- Opening Delimiter -
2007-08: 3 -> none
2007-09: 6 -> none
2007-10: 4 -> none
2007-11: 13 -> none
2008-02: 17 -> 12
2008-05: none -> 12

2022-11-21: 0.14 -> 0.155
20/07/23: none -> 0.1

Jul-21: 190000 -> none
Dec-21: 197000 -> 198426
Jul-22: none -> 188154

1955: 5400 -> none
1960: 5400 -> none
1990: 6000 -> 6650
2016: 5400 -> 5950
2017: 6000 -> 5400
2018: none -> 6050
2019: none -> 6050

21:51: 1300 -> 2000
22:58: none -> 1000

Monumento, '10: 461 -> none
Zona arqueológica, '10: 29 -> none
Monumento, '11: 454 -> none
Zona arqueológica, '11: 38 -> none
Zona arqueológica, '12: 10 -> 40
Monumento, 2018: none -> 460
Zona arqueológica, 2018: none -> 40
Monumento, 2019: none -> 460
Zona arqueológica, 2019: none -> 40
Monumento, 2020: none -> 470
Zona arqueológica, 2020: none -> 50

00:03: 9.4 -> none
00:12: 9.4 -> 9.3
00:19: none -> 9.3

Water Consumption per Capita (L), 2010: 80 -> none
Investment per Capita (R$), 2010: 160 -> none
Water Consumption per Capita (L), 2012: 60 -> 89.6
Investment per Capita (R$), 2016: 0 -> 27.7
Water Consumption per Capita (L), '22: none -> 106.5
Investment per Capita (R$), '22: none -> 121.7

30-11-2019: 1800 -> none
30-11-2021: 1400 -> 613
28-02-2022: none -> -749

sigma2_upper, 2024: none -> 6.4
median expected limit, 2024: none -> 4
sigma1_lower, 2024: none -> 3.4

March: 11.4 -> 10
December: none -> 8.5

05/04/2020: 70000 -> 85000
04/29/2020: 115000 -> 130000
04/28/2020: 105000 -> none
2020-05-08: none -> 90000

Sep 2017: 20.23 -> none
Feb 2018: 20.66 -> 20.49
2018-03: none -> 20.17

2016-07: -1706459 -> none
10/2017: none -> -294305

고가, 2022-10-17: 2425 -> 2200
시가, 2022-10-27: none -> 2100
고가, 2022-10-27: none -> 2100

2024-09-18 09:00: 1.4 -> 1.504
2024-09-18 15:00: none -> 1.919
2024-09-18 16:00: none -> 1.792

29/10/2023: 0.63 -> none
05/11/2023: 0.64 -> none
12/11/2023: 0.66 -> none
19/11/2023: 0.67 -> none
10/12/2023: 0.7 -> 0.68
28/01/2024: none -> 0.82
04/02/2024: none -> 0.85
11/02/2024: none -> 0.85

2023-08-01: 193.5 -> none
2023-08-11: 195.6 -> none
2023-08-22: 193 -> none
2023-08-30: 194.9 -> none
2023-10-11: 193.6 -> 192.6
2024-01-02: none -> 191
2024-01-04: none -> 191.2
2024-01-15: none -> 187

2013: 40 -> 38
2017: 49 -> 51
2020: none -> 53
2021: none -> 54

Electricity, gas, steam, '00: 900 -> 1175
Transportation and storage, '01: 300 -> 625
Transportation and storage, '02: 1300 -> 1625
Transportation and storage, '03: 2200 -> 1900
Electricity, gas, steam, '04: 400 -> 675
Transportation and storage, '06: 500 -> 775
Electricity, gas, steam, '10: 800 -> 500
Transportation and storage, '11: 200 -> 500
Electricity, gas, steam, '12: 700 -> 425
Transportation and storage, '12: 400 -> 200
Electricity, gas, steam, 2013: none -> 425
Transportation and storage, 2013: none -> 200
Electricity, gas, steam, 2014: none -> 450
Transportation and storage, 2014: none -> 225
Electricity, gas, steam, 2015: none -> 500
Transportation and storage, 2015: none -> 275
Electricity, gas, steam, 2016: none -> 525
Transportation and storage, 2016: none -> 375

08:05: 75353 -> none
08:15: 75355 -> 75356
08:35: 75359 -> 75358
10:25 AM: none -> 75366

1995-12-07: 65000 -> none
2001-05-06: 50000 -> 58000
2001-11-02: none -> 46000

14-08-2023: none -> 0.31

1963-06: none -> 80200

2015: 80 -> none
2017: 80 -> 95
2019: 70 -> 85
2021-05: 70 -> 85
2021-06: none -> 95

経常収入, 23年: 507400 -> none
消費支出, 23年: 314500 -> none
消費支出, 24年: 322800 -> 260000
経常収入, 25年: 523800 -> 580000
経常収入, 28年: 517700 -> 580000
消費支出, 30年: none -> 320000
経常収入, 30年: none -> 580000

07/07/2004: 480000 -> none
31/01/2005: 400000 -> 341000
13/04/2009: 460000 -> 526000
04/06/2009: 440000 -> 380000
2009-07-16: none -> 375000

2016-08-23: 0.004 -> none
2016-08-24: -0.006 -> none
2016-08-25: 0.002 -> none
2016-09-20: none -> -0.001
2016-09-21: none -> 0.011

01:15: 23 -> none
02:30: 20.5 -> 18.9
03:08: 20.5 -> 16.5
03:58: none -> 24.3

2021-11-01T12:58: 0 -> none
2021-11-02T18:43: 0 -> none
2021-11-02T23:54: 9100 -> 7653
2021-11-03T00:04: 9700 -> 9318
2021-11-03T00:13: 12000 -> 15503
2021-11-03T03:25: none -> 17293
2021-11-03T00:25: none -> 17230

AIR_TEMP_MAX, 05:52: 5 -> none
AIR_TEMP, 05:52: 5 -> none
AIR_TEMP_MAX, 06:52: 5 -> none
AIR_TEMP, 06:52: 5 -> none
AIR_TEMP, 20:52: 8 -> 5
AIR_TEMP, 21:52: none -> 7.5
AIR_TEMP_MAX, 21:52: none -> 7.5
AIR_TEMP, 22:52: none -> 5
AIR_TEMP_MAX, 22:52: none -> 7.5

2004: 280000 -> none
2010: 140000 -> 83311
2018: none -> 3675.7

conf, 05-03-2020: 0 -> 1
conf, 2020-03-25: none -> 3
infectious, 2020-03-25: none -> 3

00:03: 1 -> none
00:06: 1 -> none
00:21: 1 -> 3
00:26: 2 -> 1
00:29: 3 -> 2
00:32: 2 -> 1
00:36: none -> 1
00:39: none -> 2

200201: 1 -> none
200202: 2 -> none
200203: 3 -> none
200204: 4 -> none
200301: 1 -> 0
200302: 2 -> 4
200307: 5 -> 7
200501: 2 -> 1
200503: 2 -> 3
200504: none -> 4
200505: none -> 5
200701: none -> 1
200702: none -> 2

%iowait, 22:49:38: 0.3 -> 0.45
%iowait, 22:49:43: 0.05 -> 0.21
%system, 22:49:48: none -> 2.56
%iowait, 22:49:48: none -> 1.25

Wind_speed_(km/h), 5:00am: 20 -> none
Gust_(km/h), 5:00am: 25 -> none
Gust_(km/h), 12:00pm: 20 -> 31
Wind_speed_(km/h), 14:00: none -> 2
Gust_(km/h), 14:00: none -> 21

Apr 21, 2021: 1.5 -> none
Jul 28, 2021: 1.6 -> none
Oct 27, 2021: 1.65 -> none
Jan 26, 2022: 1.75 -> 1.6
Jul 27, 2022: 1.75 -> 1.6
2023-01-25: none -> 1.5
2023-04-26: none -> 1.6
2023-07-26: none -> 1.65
- Closing Delimiter -
WORK INSTRUCTIONS: Precisely the lines between those holding "2015: 80 -> none" and "03:58: none -> 24.3", inclusive, are to be reproduced from the listing above, with nothing added.

SOLUTION FOR THIS EXERCISE:
2015: 80 -> none
2017: 80 -> 95
2019: 70 -> 85
2021-05: 70 -> 85
2021-06: none -> 95

経常収入, 23年: 507400 -> none
消費支出, 23年: 314500 -> none
消費支出, 24年: 322800 -> 260000
経常収入, 25年: 523800 -> 580000
経常収入, 28年: 517700 -> 580000
消費支出, 30年: none -> 320000
経常収入, 30年: none -> 580000

07/07/2004: 480000 -> none
31/01/2005: 400000 -> 341000
13/04/2009: 460000 -> 526000
04/06/2009: 440000 -> 380000
2009-07-16: none -> 375000

2016-08-23: 0.004 -> none
2016-08-24: -0.006 -> none
2016-08-25: 0.002 -> none
2016-09-20: none -> -0.001
2016-09-21: none -> 0.011

01:15: 23 -> none
02:30: 20.5 -> 18.9
03:08: 20.5 -> 16.5
03:58: none -> 24.3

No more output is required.